*TASK DIRECTIONS*. Write out exactly, please, every line from the beginning of the entries to the line holding "(vgl. Khan und MacEachen 2022, S. 4).", and no pictures.

_ _ _

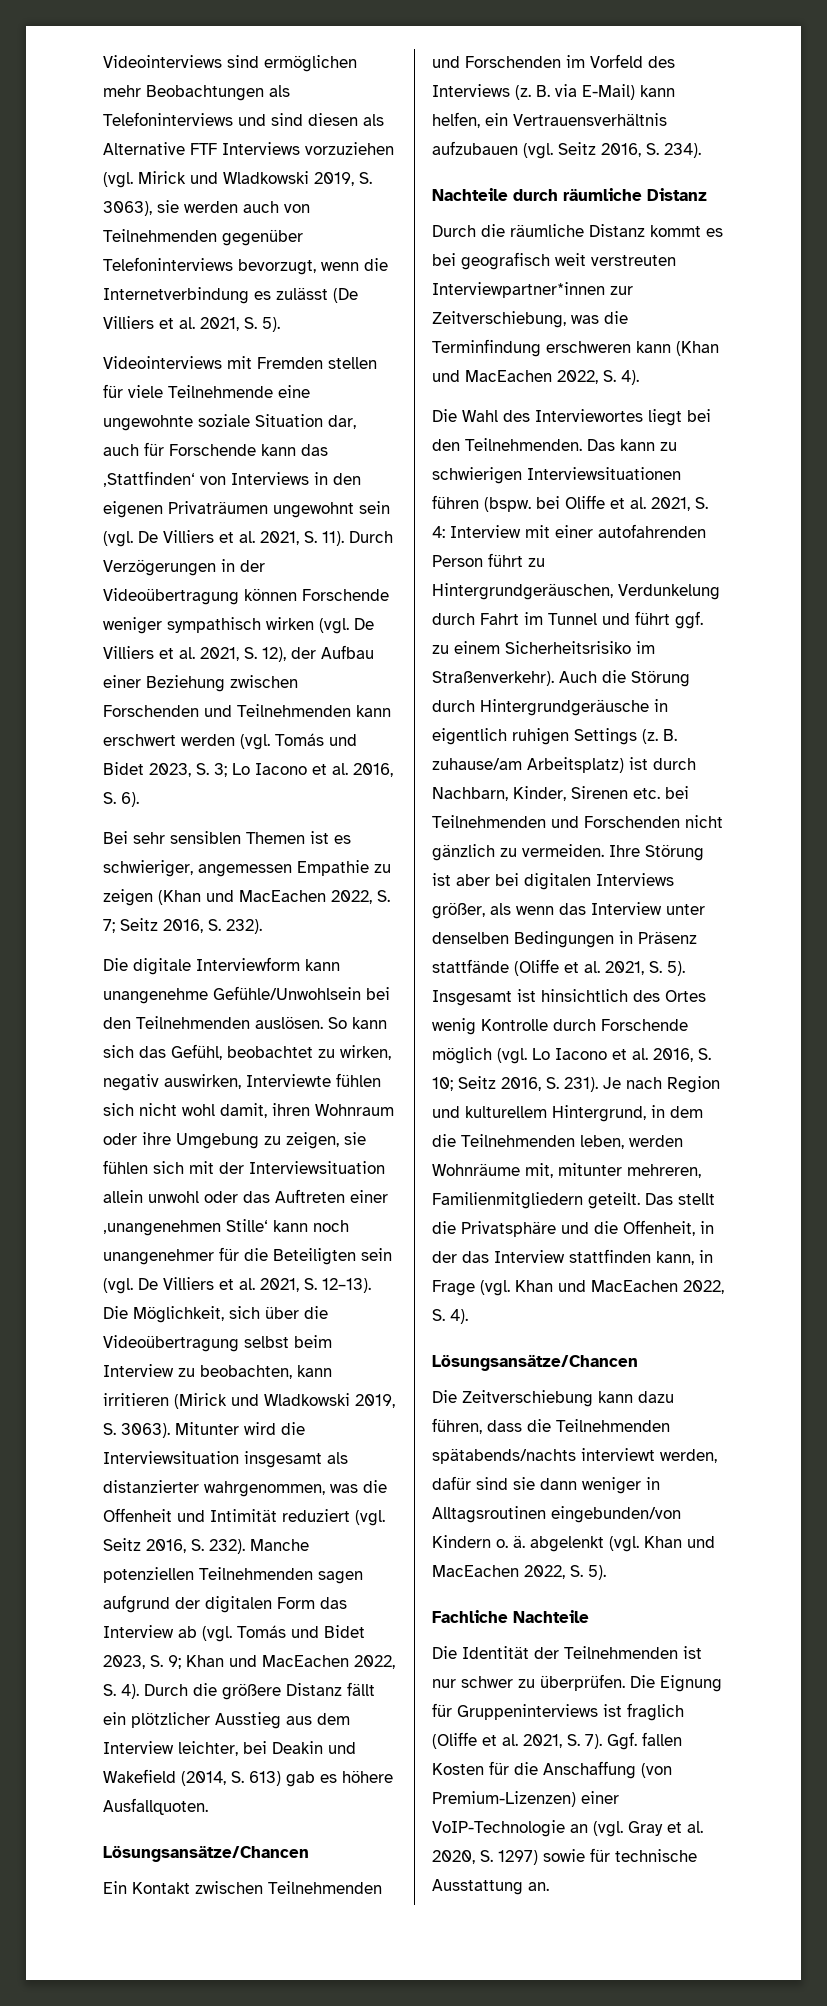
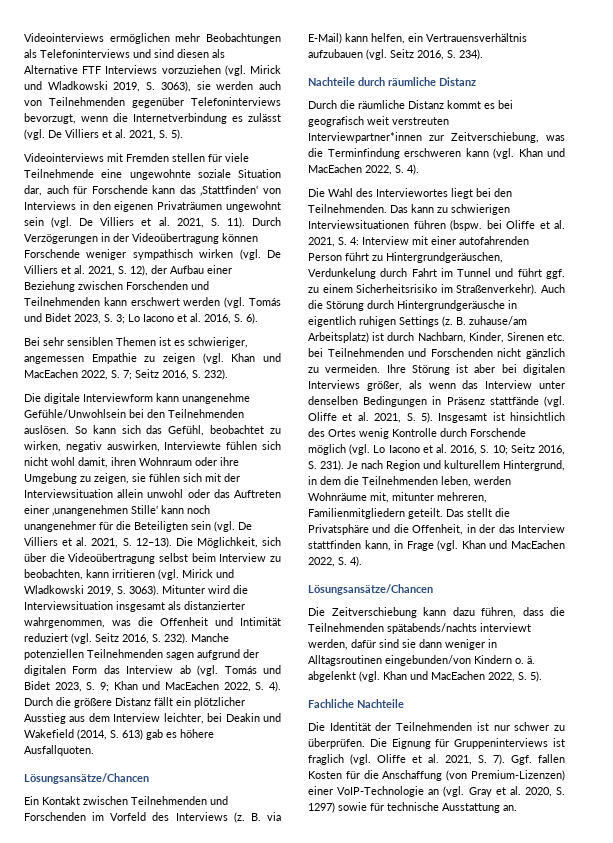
- Videointerviews sind ermöglichen mehr Beobachtungen als Telefoninterviews und sind diesen als Alternative FTF Interviews vorzuziehen (vgl. Mirick und Wladkowski 2019, S. 3063), sie werden auch von Teilnehmenden gegenüber Telefoninterviews bevorzugt, wenn die Internetverbindung es zulässt (De Villiers et al. 2021, S. 5).
+ Videointerviews ermöglichen mehr Beobachtungen als Telefoninterviews und sind diesen als Alternative FTF Interviews vorzuziehen (vgl. Mirick und Wladkowski 2019, S. 3063), sie werden auch von Teilnehmenden gegenüber Telefoninterviews bevorzugt, wenn die Internetverbindung es zulässt (vgl. De Villiers et al. 2021, S. 5).
- Bei sehr sensiblen Themen ist es schwieriger, angemessen Empathie zu zeigen (Khan und MacEachen 2022, S. 7; Seitz 2016, S. 232).
+ Bei sehr sensiblen Themen ist es schwieriger, angemessen Empathie zu zeigen (vgl. Khan und MacEachen 2022, S. 7; Seitz 2016, S. 232).
- Die Möglichkeit, sich über die Videoübertragung selbst beim Interview zu beobachten, kann irritieren (Mirick und Wladkowski 2019, S. 3063).
+ Die Möglichkeit, sich über die Videoübertragung selbst beim Interview zu beobachten, kann irritieren (vgl. Mirick und Wladkowski 2019, S. 3063).
- Durch die räumliche Distanz kommt es bei geografisch weit verstreuten Interviewpartner*innen zur Zeitverschiebung, was die Terminfindung erschweren kann (Khan und MacEachen 2022, S. 4).
+ Durch die räumliche Distanz kommt es bei geografisch weit verstreuten Interviewpartner*innen zur Zeitverschiebung, was die Terminfindung erschweren kann (vgl. Khan und MacEachen 2022, S. 4).
- Ihre Störung ist aber bei digitalen Interviews größer, als wenn das Interview unter denselben Bedingungen in Präsenz stattfände (Oliffe et al. 2021, S. 5).
+ Ihre Störung ist aber bei digitalen Interviews größer, als wenn das Interview unter denselben Bedingungen in Präsenz stattfände (vgl. Oliffe et al. 2021, S. 5).
- Die Eignung für Gruppeninterviews ist fraglich (Oliffe et al. 2021, S. 7).
+ Die Eignung für Gruppeninterviews ist fraglich (vgl. Oliffe et al. 2021, S. 7).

_ _ _

*TASK ANSWER*.
- Videointerviews sind ermöglichen mehr Beobachtungen als Telefoninterviews und sind diesen als Alternative FTF Interviews vorzuziehen (vgl. Mirick und Wladkowski 2019, S. 3063), sie werden auch von Teilnehmenden gegenüber Telefoninterviews bevorzugt, wenn die Internetverbindung es zulässt (De Villiers et al. 2021, S. 5).
+ Videointerviews ermöglichen mehr Beobachtungen als Telefoninterviews und sind diesen als Alternative FTF Interviews vorzuziehen (vgl. Mirick und Wladkowski 2019, S. 3063), sie werden auch von Teilnehmenden gegenüber Telefoninterviews bevorzugt, wenn die Internetverbindung es zulässt (vgl. De Villiers et al. 2021, S. 5).
- Bei sehr sensiblen Themen ist es schwieriger, angemessen Empathie zu zeigen (Khan und MacEachen 2022, S. 7; Seitz 2016, S. 232).
+ Bei sehr sensiblen Themen ist es schwieriger, angemessen Empathie zu zeigen (vgl. Khan und MacEachen 2022, S. 7; Seitz 2016, S. 232).
- Die Möglichkeit, sich über die Videoübertragung selbst beim Interview zu beobachten, kann irritieren (Mirick und Wladkowski 2019, S. 3063).
+ Die Möglichkeit, sich über die Videoübertragung selbst beim Interview zu beobachten, kann irritieren (vgl. Mirick und Wladkowski 2019, S. 3063).
- Durch die räumliche Distanz kommt es bei geografisch weit verstreuten Interviewpartner*innen zur Zeitverschiebung, was die Terminfindung erschweren kann (Khan und MacEachen 2022, S. 4).
+ Durch die räumliche Distanz kommt es bei geografisch weit verstreuten Interviewpartner*innen zur Zeitverschiebung, was die Terminfindung erschweren kann (vgl. Khan und MacEachen 2022, S. 4).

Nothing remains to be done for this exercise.